NEW YORK: Gold prices edged down on Friday, pressured by a stronger US dollar and Treasury yields, but a weak job growth data from the world’s biggest economy prompted analysts to increase bets for a rate cut from the Federal Reserve, limiting some losses.
Spot gold fell 0.2% to $2,736.28 per ounce by 1:55 p.m. ET (1755 GMT). Prices fell 1.5% on Thursday as some traders took profit after bullion hit a record high of $2,790.15.
US gold futures settled largely steady at 2,749.2. Nonfarm payrolls increased by 12,000 jobs last month, the smallest gain since December 2020, affected by disruptions from hurricanes and strikes by aerospace factory workers.
The dollar erased earlier losses and gained 0.4%, while benchmark 10-year US Treasury yields also rebounded from an earlier drop, making non-yielding gold less appealing.
There’s too much risk on the table ahead of the US election and also with talks of an Iranian retaliatory strike on Israel, and the terrible jobs report should bring a rate cut here by the Fed, said Bob Haberkorn, senior market strategist at RJO Futures.
Economists see a 100% chance of a 25-basis-point cut by the Fed next week, versus a 91% chance before the jobs data.

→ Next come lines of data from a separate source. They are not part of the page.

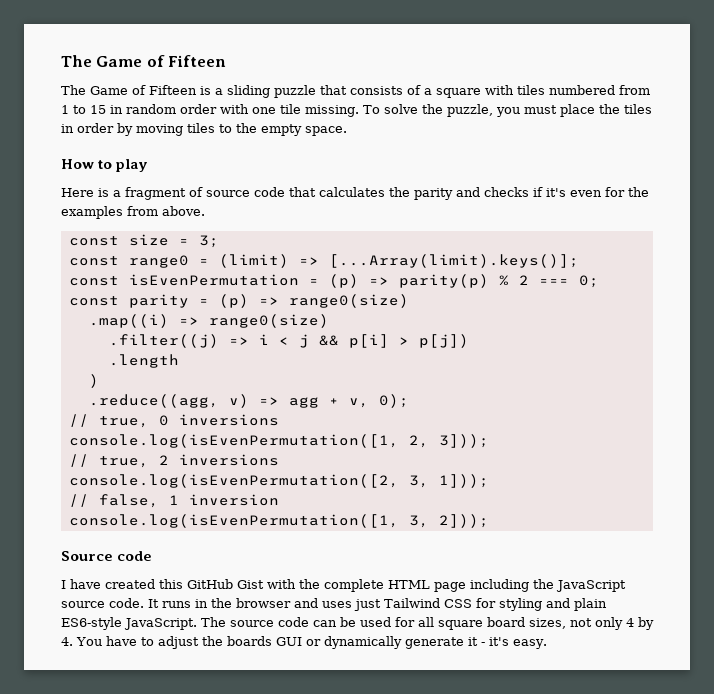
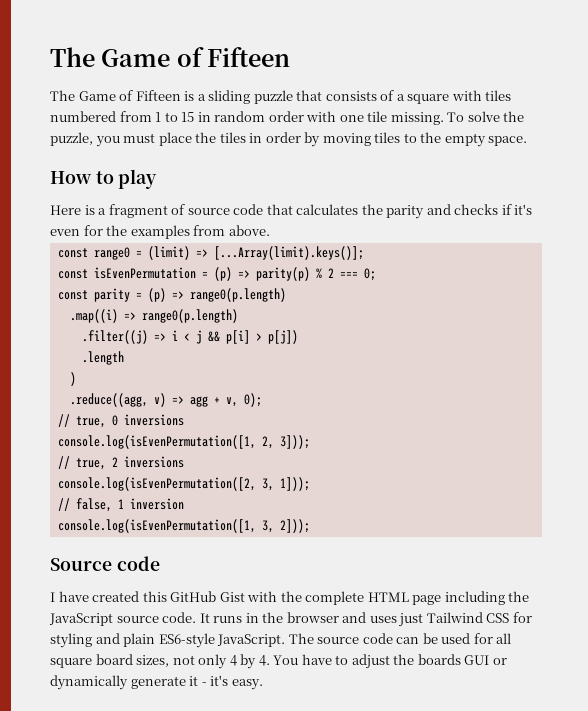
- const size = 3;
- const parity = (p) => range0(size)
+ const parity = (p) => range0(p.length)
- .map((i) => range0(size)
+ .map((i) => range0(p.length)

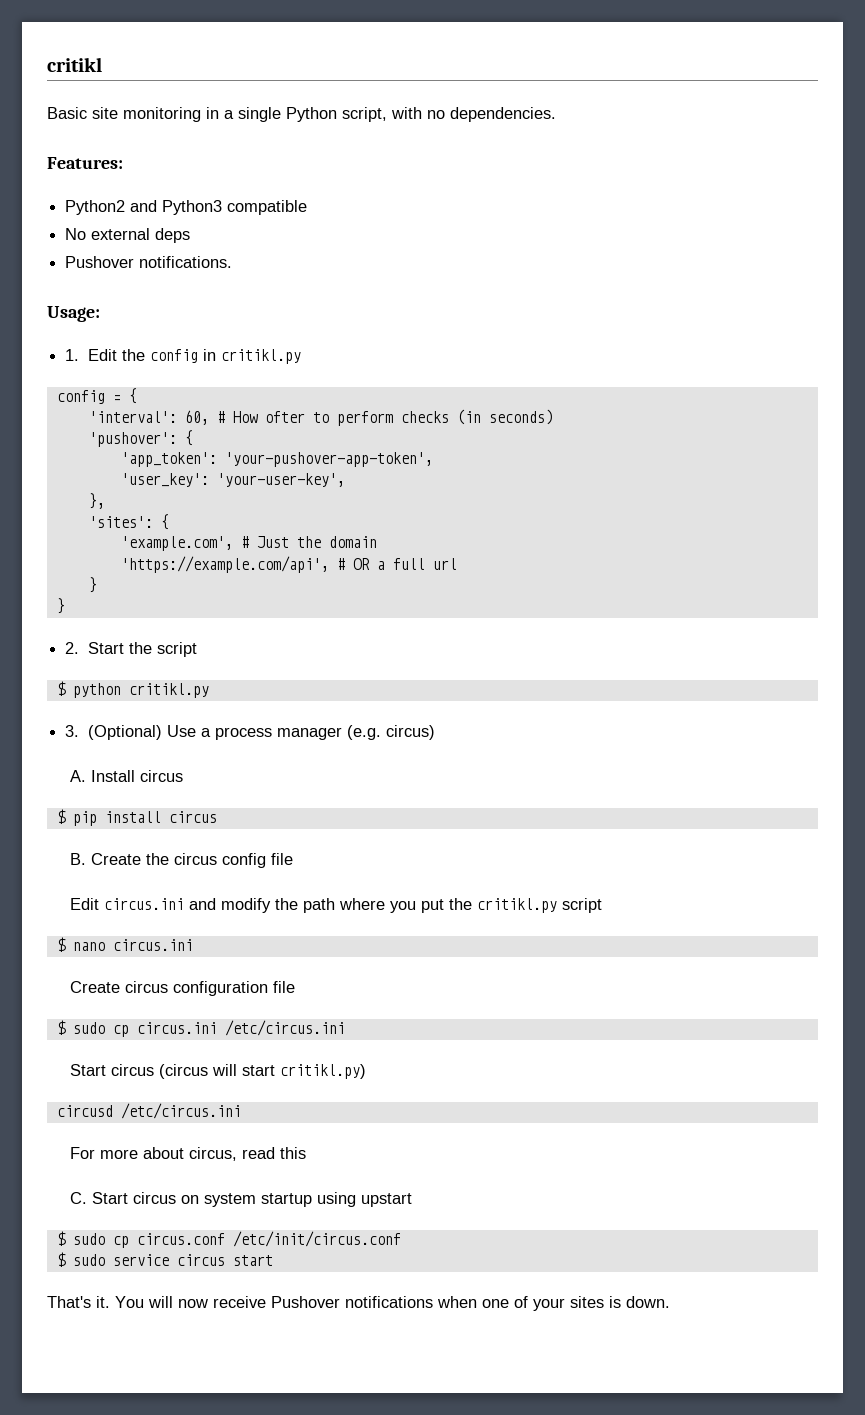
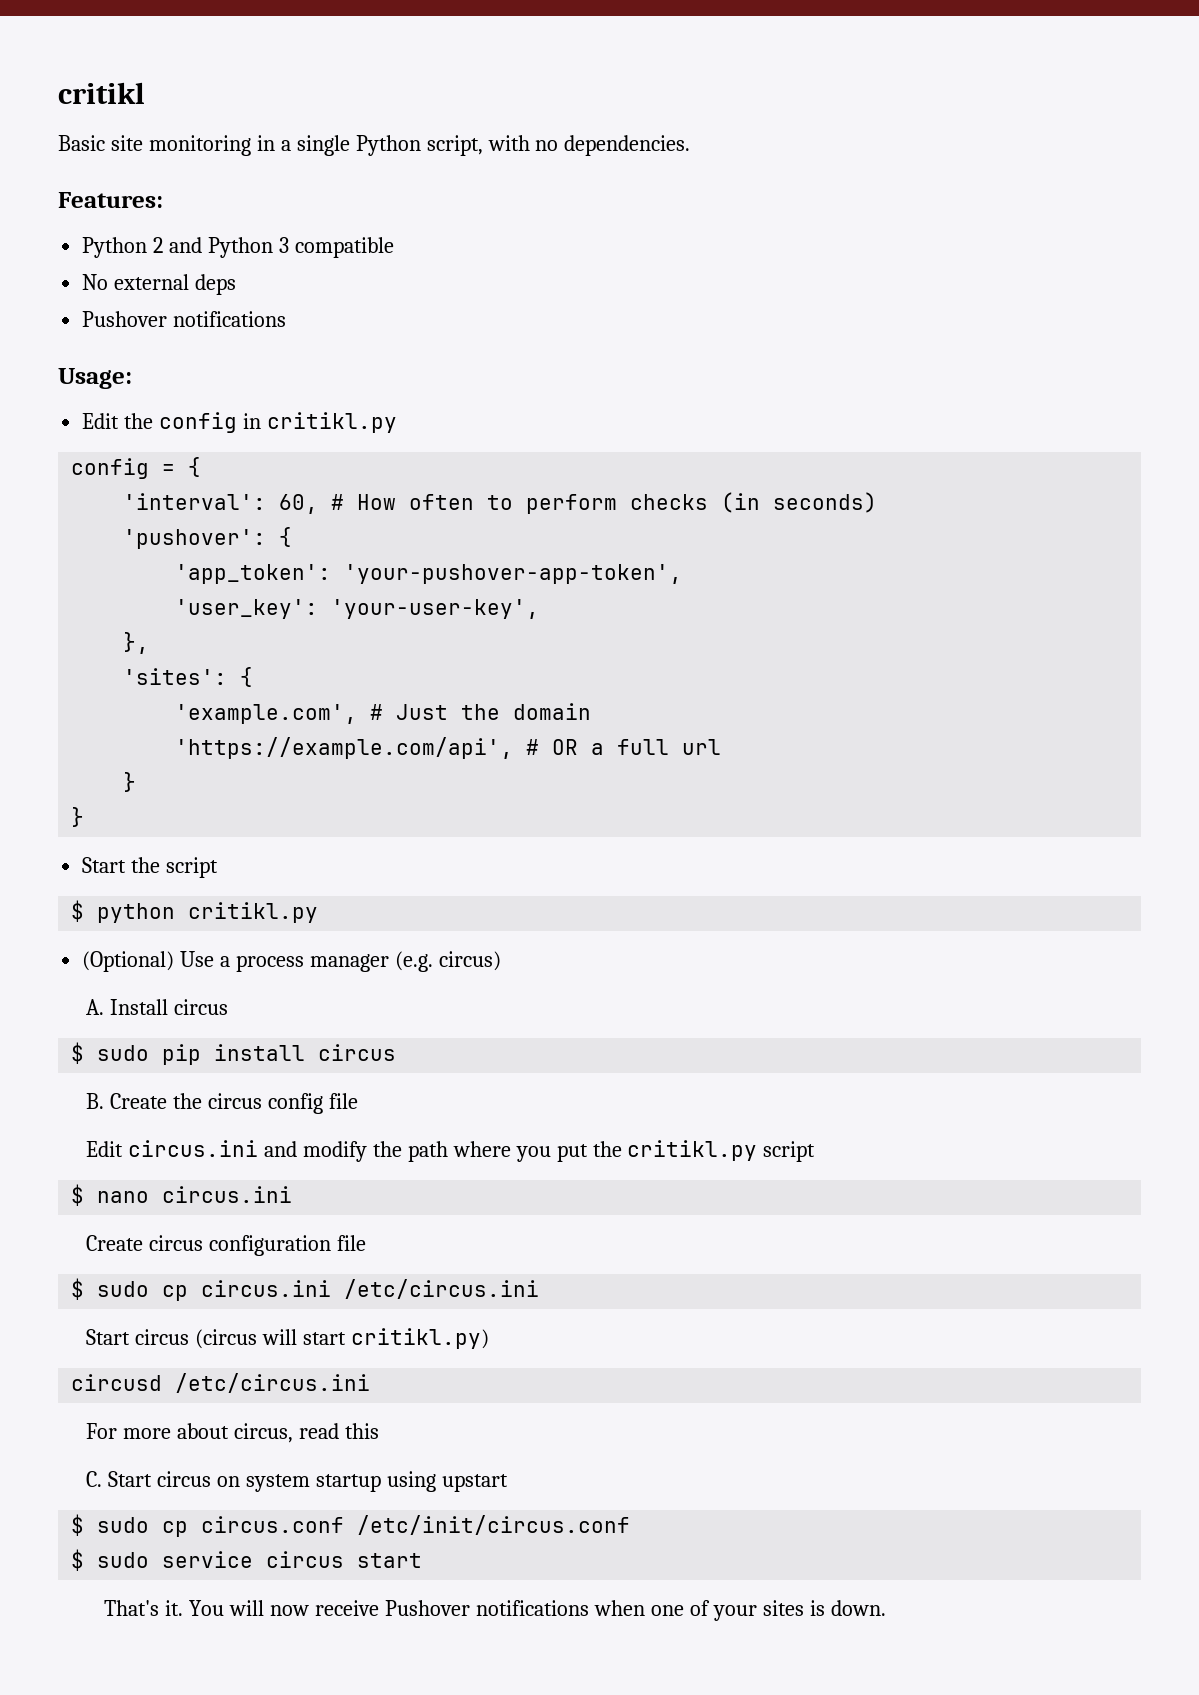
- Python2 and Python3 compatible
+ Python 2 and Python 3 compatible
  No external deps
- Pushover notifications.
+ Pushover notifications
- 1. Edit the config in critikl.py
+ Edit the config in critikl.py
- 'interval': 60, # How ofter to perform checks (in seconds)
+ 'interval': 60, # How often to perform checks (in seconds)
- 2. Start the script
+ Start the script
- 3. (Optional) Use a process manager (e.g. circus)
+ (Optional) Use a process manager (e.g. circus)
- $ pip install circus
+ $ sudo pip install circus

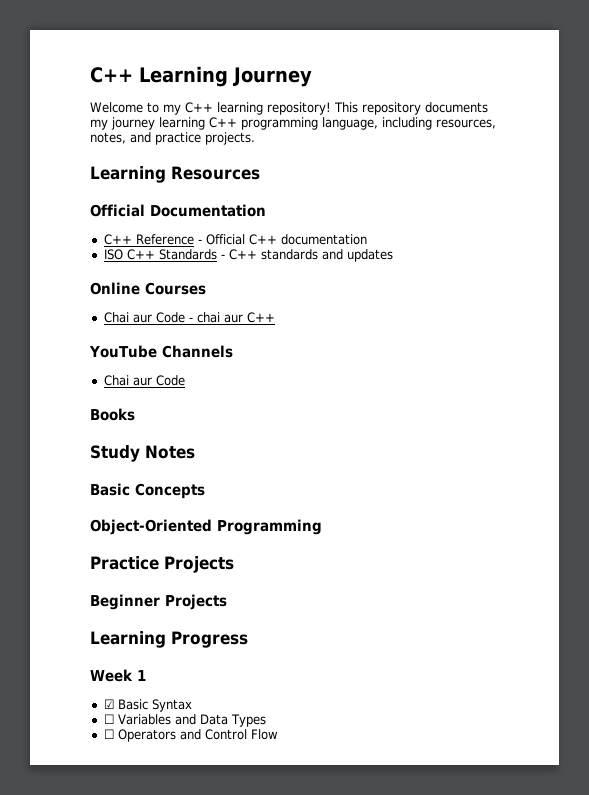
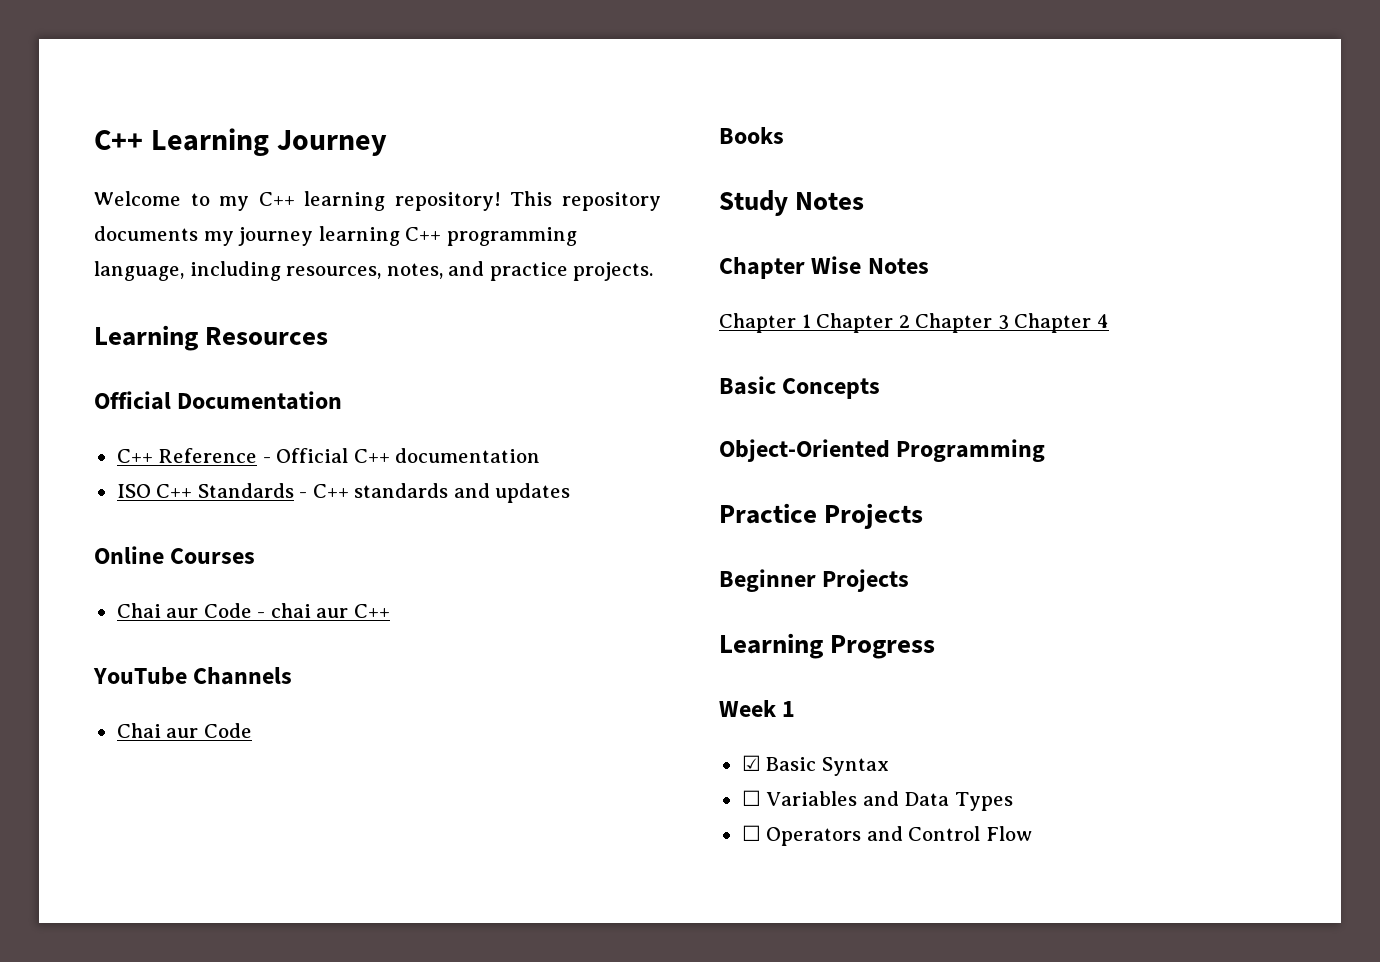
+ Chapter Wise Notes
+ Chapter 1 Chapter 2 Chapter 3 Chapter 4

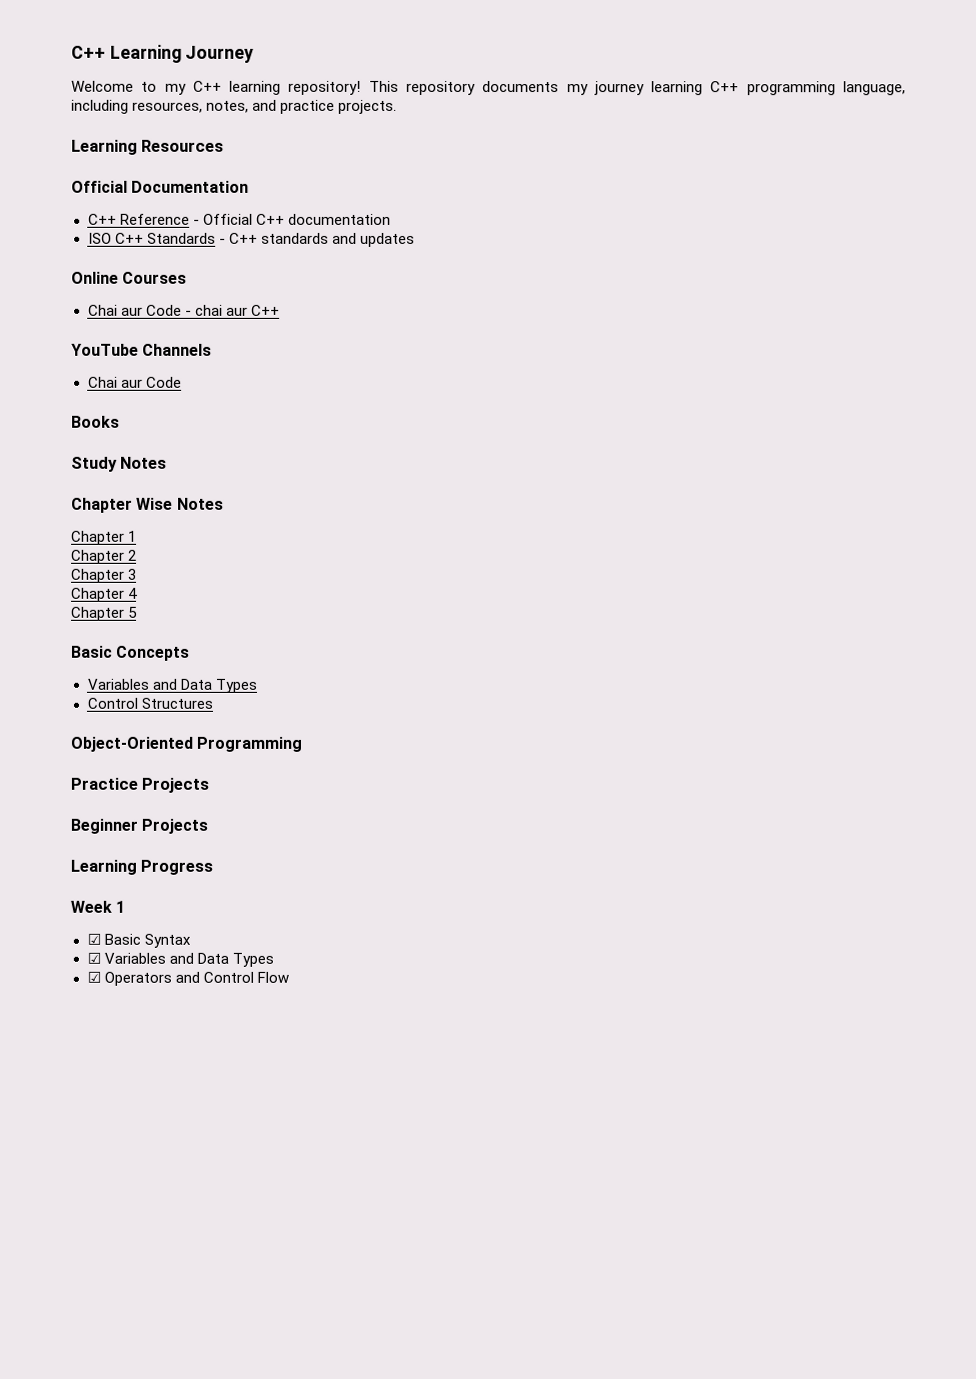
- Chapter 1 Chapter 2 Chapter 3 Chapter 4
+ Chapter 1
+ Chapter 2
+ Chapter 3
+ Chapter 4
+ Chapter 5
  Basic Concepts
+ Variables and Data Types
+ Control Structures
- ☐ Variables and Data Types
- ☐ Operators and Control Flow
+ ☑ Variables and Data Types
+ ☑ Operators and Control Flow

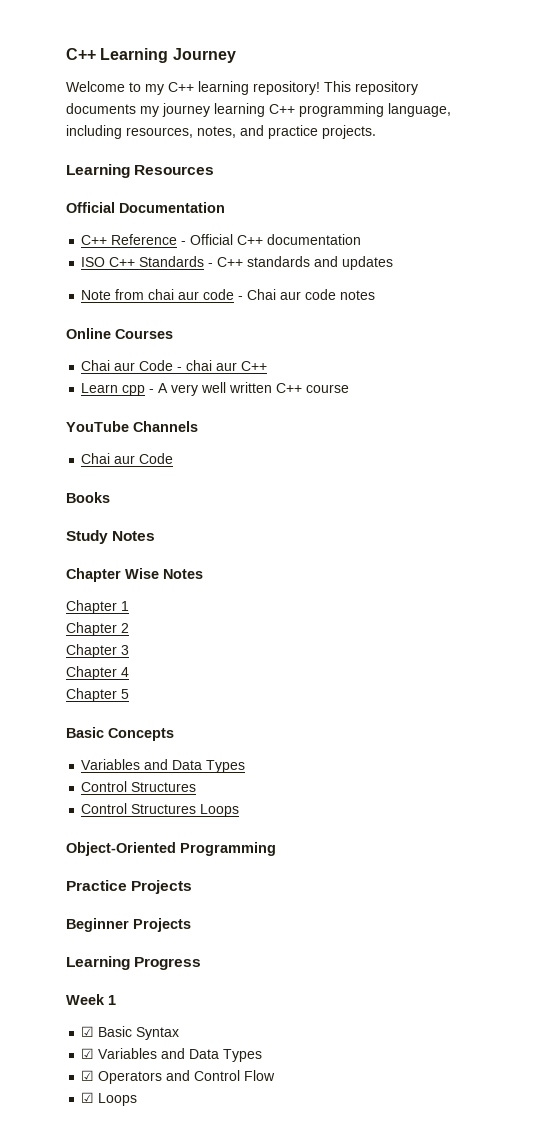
+ Note from chai aur code - Chai aur code notes
+ Learn cpp - A very well written C++ course
+ Control Structures Loops
+ ☑ Loops

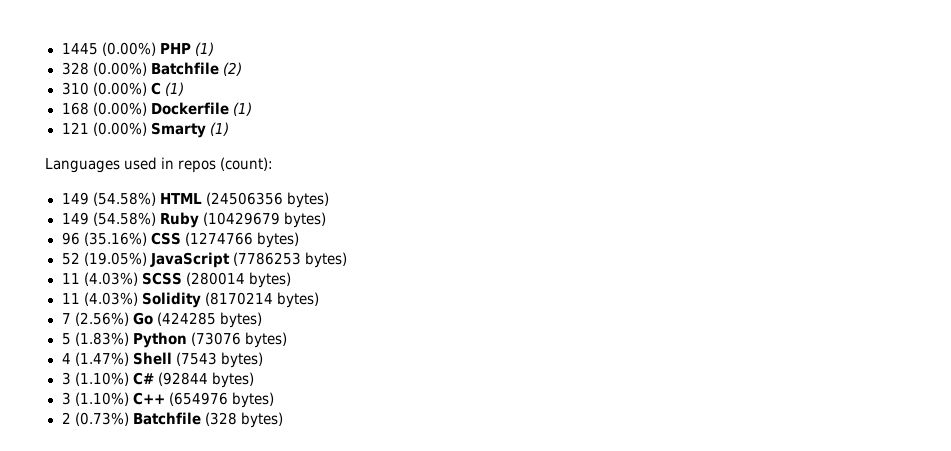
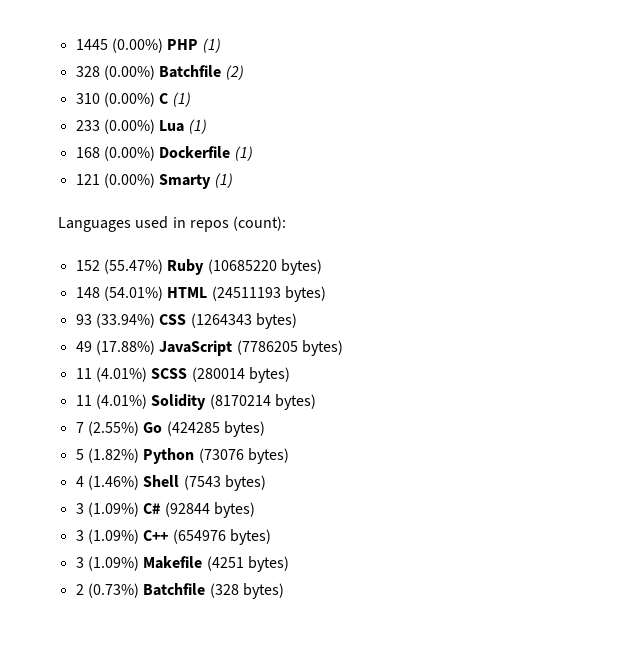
+ 233 (0.00%) Lua (1)
- 149 (54.58%) HTML (24506356 bytes)
- 149 (54.58%) Ruby (10429679 bytes)
- 96 (35.16%) CSS (1274766 bytes)
- 52 (19.05%) JavaScript (7786253 bytes)
- 11 (4.03%) SCSS (280014 bytes)
+ 152 (55.47%) Ruby (10685220 bytes)
+ 148 (54.01%) HTML (24511193 bytes)
+ 93 (33.94%) CSS (1264343 bytes)
+ 49 (17.88%) JavaScript (7786205 bytes)
+ 11 (4.01%) SCSS (280014 bytes)
- 11 (4.03%) Solidity (8170214 bytes)
+ 11 (4.01%) Solidity (8170214 bytes)
- 7 (2.56%) Go (424285 bytes)
+ 7 (2.55%) Go (424285 bytes)
- 5 (1.83%) Python (73076 bytes)
+ 5 (1.82%) Python (73076 bytes)
- 4 (1.47%) Shell (7543 bytes)
+ 4 (1.46%) Shell (7543 bytes)
- 3 (1.10%) C# (92844 bytes)
+ 3 (1.09%) C# (92844 bytes)
- 3 (1.10%) C++ (654976 bytes)
+ 3 (1.09%) C++ (654976 bytes)
+ 3 (1.09%) Makefile (4251 bytes)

Opinion polls indicate a close race between Donald Trump and Kamala Harris in Tuesday’s US presidential election. Gold, a traditional hedge against economic and political uncertainty, tends to thrive in a low interest rate environment.
Gold prices are typically influenced by the dollar and real yields. However, current high market interest in gold is partly driven by the upcoming elections, anticipated Fed rate cuts, and broader economic and geopolitical uncertainties, Standard Chartered said in a note.
High gold prices, however, continue to affect physical demand in major Asian regions. Among other metals, spot silver lost 0.7% to $32.42 per ounce. Platinum gained 0.3% to $990.45, while palladium shed 0.4% to $1,101.25.